Definition 8. Let \(G\) be a group, and let \(X\xrightarrow fY\) be a map between right \(G\)-sets. Then we say that \(f\) is \(G\)-equivariant, if for each \((x,a)\in X\times G\), we have \(f(xa)=f(x)a\). If \(Y\) is equipped with the trivial \(G\)-action, then we say that \(f\) is \(G\)-invariant.

Theorem 9. Let \(G\) be a group and \(X\) a right \(G\)-set. Then there exists a set \(X/G\) and an invariant map \(X\xrightarrow qX/G\), such that for all sets \(Y\) and invariant maps \(X\xrightarrow{f}Y\), there exists a unique map of sets \(X/G\xrightarrow gY\) such that we have \(f=g\circ q\).

Definition 10. We call the set \(X/G\) in Theorem 9 the quotient and \(q\) the quotient map or universal invariant map.

Remark 11. The property stated in Definition 10 is a so-called universal property. It implies uniqueness of quotients up to unique isomorphism: if \(X\xrightarrow hZ\) is another quotient, then there exists a unique isomorphism \(X/G\xrightarrow\phi Z\) such that \(h=\phi\circ q\).

Example 12. Let \(\mathbf R^{m\times n}\xrightarrow f\mathbf R^n\) be the map that takes the mean or the maximum of each column. Then it is invariant with respect to the action of \(S_m\) on \(\mathbf R^{m\times n}\) by permuting the rows.
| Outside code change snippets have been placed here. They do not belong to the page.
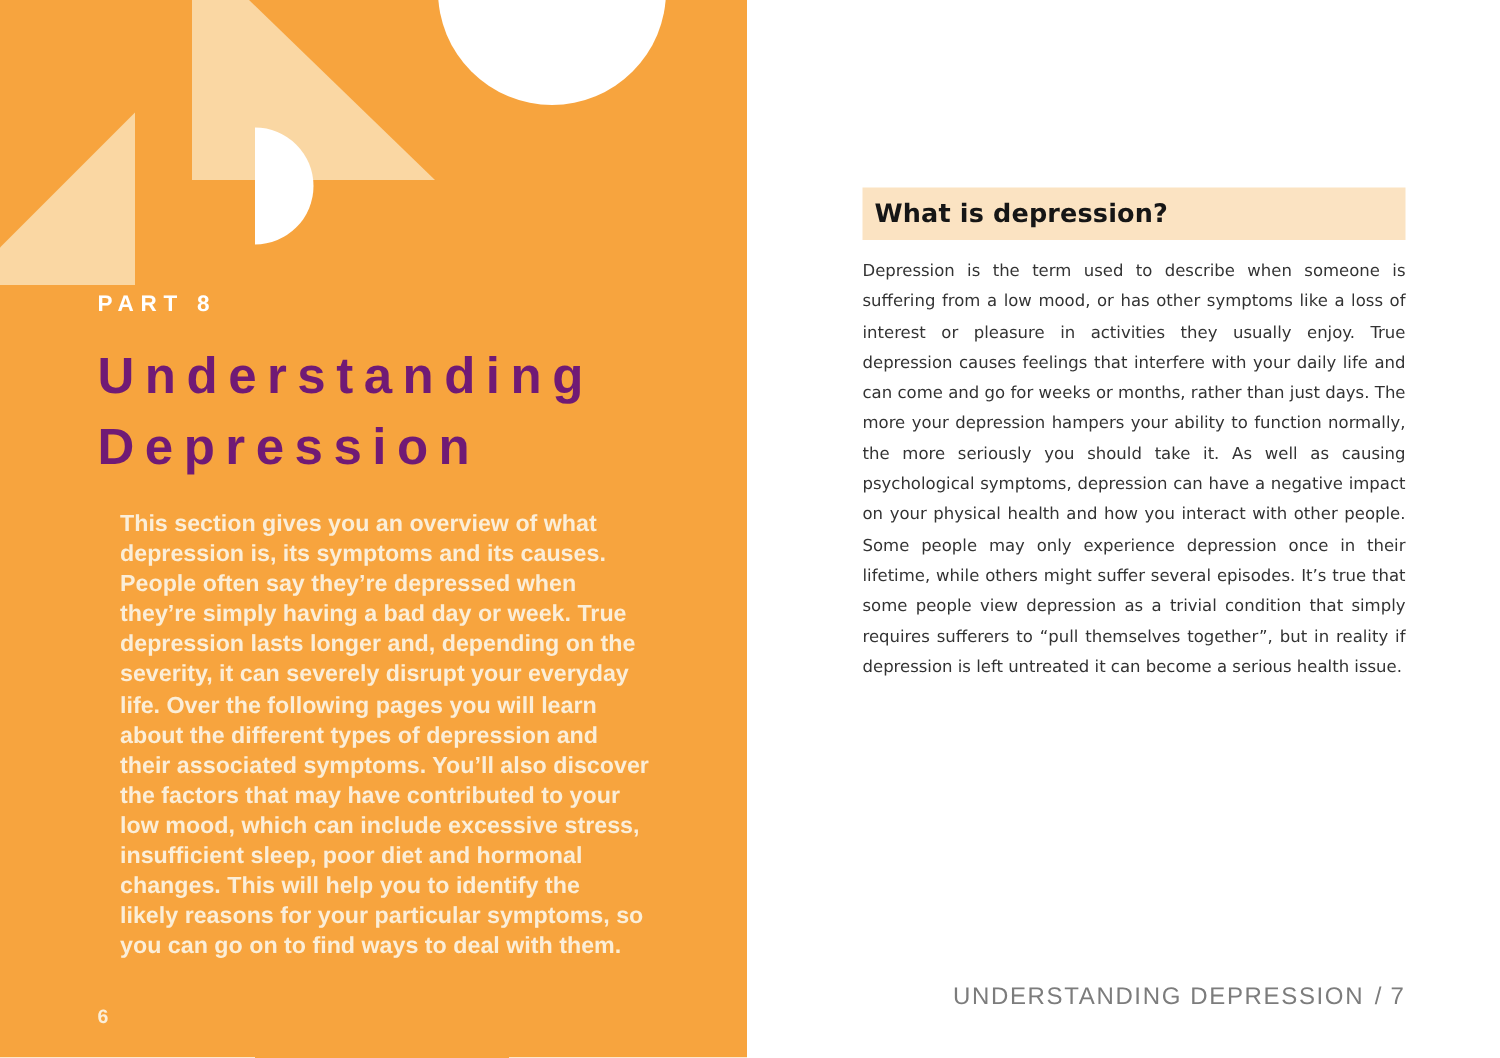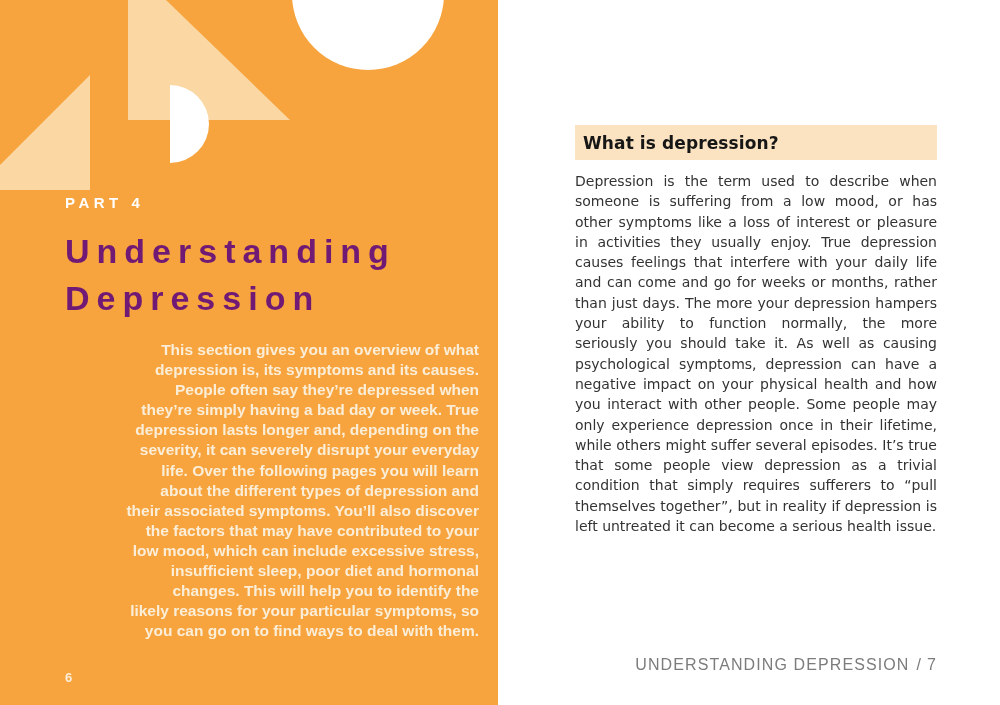--- a/index.html
+++ b/index.html
@@ -57,7 +57,7 @@
   .body-text {
     position: absolute; left: 77px; top: 171px; width: 362px;
     font-family: "DejaVu Sans", sans-serif;
-    font-size: 14px; font-weight: 400; line-height: 20.3px;
+    font-size: 11px; font-weight: 400; line-height: 20.3px;
     color: var(--right-text, #333333);
     text-align: justify;
   }

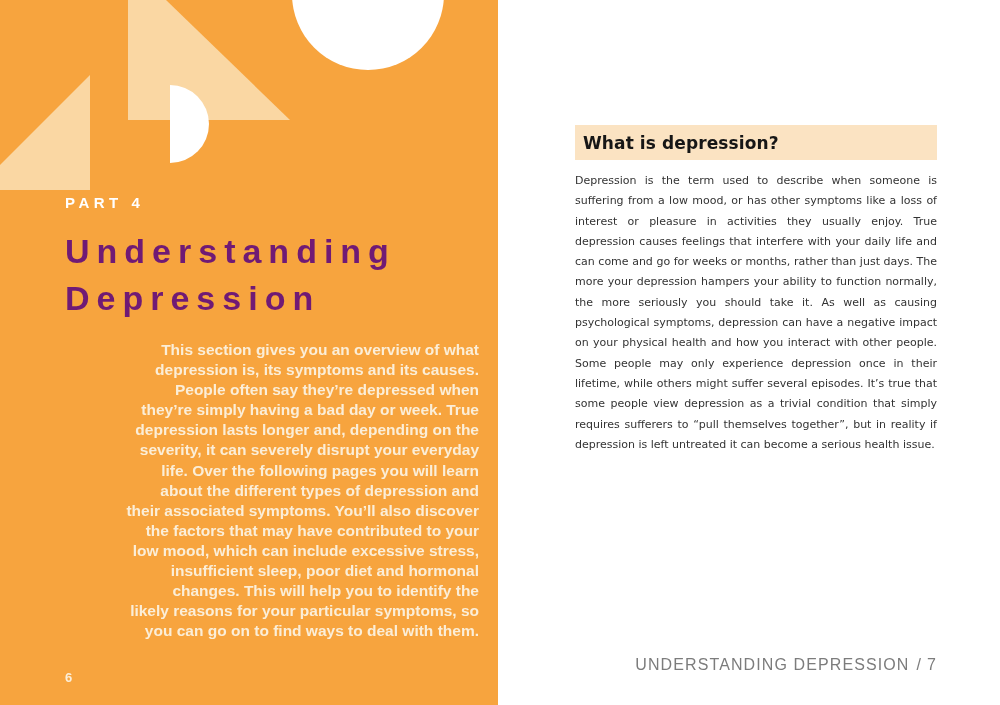--- a/index.html
+++ b/index.html
@@ -82,7 +82,7 @@
       <path d="M170,85 A39,39 0 0 1 170,163 Z" fill="#FFFFFF"></path>
     </svg>
 
-    <div class="kicker">PART 4</div>
+    <div class="kicker">PART 8</div>
 
     <h1 class="chapter-title">Understanding
 Depression</h1>

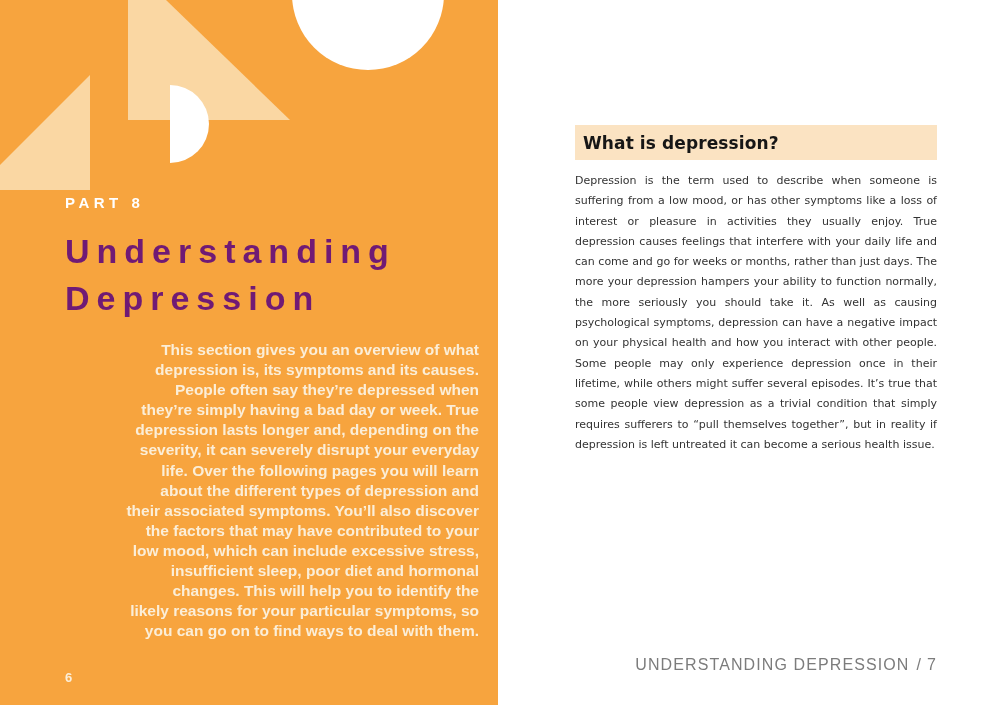--- a/index.html
+++ b/index.html
@@ -30,9 +30,9 @@
     line-height: 47px; color: #701a75; white-space: pre-line;
   }
   .chapter-intro {
-    position: absolute; left: 59px; top: 340px; width: 420px;
+    position: absolute; left: 80px; top: 340px; width: 420px;
     font-size: 15.5px; font-weight: 700; line-height: 20.1px;
-    color: var(--left-text, #FBEED8); white-space: pre-line; text-align: right;
+    color: var(--left-text, #FBEED8); white-space: pre-line;
   }
   .pagenum-left {
     position: absolute; left: 65px; top: 670px;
One can construct the quotient space \(\mathbf R^{m\times n}/S_m\) as the set of \(m\)-element sets of \(n\)-dimensional vectors.

The Objective of Geometric Deep Learning

Recall that we build models

\[ \mathscr X\xrightarrow f\mathscr Y, \]

where \(\mathscr X\) is the feature space, and \(\mathscr Y\) is the target space or the space of distributions of targets. What Geometric Deep Learning is concerned with is how can we make the model respect symmetries. That is, we suppose that \(\mathscr X\) has an action by a group \(G\), and we want \(f\) to be invariant / equivariant (if \(G\) acts on \(\mathscr Y\) also). For example:

As introduced in Notebook 0228, a document is a sequence of terms. Previously, we hardcoded how to get feature vectors for documents by either:
1. conducting LSA or
2. aggregating pretrained word vectors.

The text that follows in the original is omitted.